======== DATA FOR THIS EXERCISE
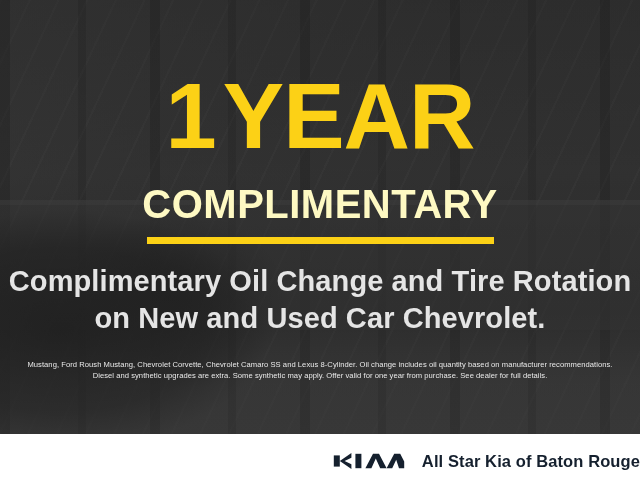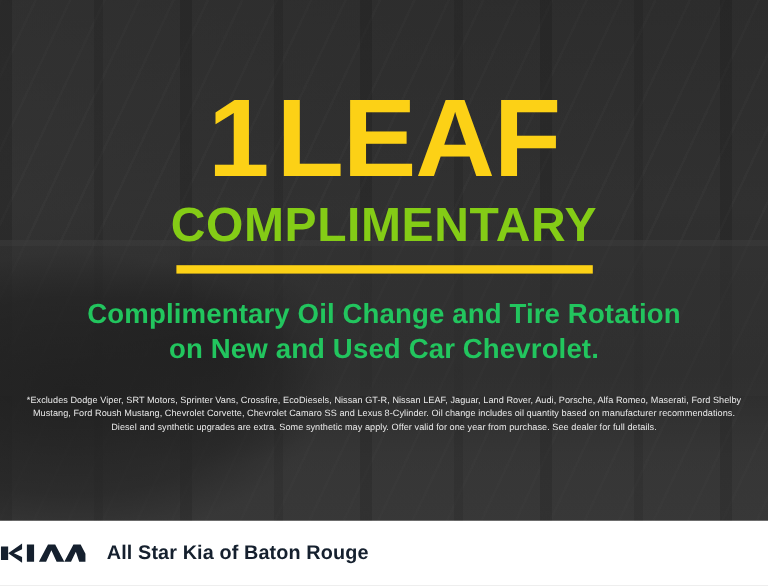"LEAF" span { text: LEAF -> YEAR }
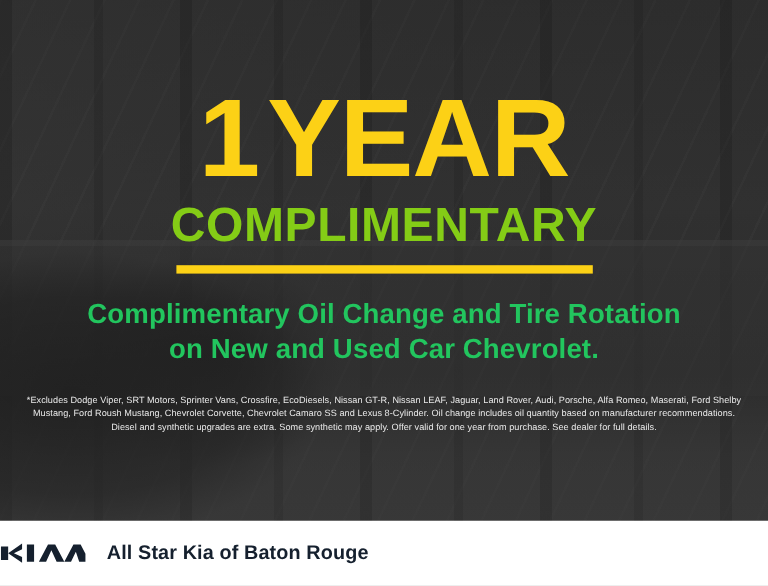"COMPLIMENTARY" .headline-sub { color: #84cc16 -> #fef9c3; margin-top: 8px -> 24px }
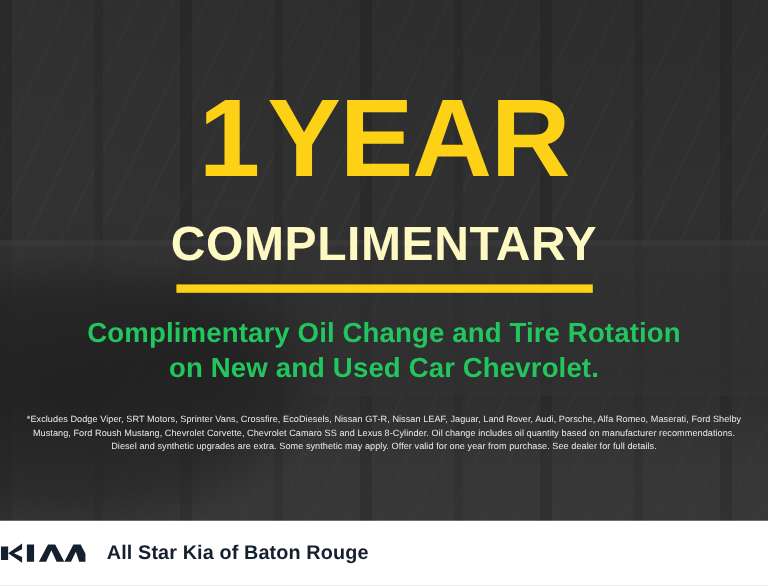"Complimentary Oil Change and Tire" .offer { color: #22c55e -> #e5e5e5; font-size: 23px -> 29px }
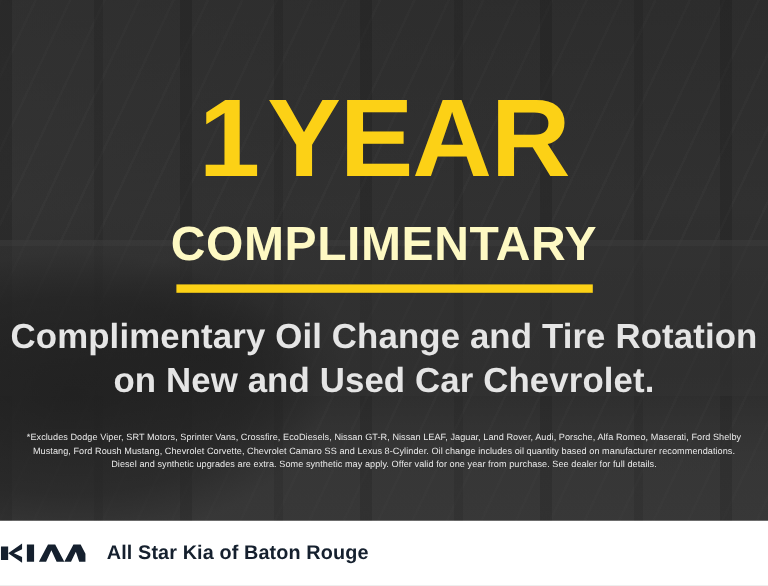"*Excludes Dodge Viper, SRT Motors," p { html: <p>*Excludes Dodge Viper, SRT Motors, Sprinter Vans, Crossfire, EcoDiesels, Nissan GT-R, Nissan LEAF, Jaguar, Land Rover, Audi, Porsche, Alfa Romeo, Maserati, Ford Shelby</p> -> none }
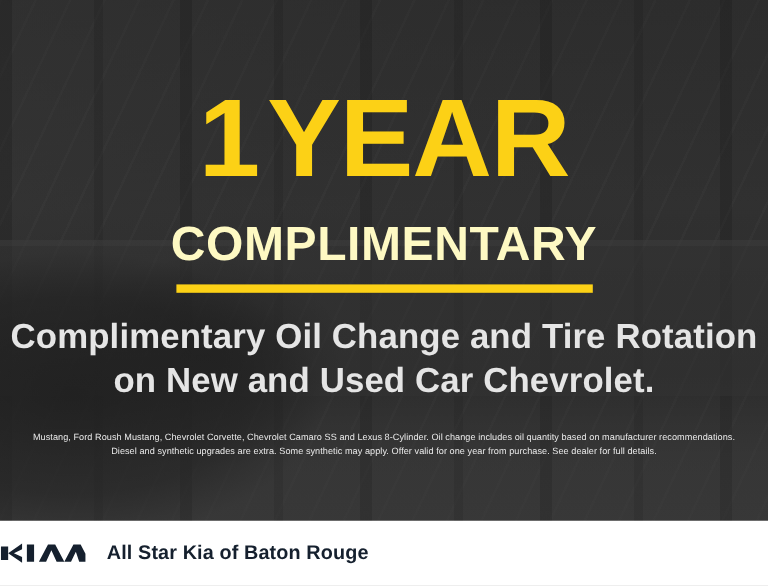"All Star Kia of Baton" .logo-bar { justify-content: flex-start -> flex-end }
================
PROBLEM TO WORK ON >>
Repeat the records above verbatim. Include none of the pictures.

WORKED SOLUTION >>
"LEAF" span { text: LEAF -> YEAR }
"COMPLIMENTARY" .headline-sub { color: #84cc16 -> #fef9c3; margin-top: 8px -> 24px }
"Complimentary Oil Change and Tire" .offer { color: #22c55e -> #e5e5e5; font-size: 23px -> 29px }
"*Excludes Dodge Viper, SRT Motors," p { html: <p>*Excludes Dodge Viper, SRT Motors, Sprinter Vans, Crossfire, EcoDiesels, Nissan GT-R, Nissan LEAF, Jaguar, Land Rover, Audi, Porsche, Alfa Romeo, Maserati, Ford Shelby</p> -> none }
"All Star Kia of Baton" .logo-bar { justify-content: flex-start -> flex-end }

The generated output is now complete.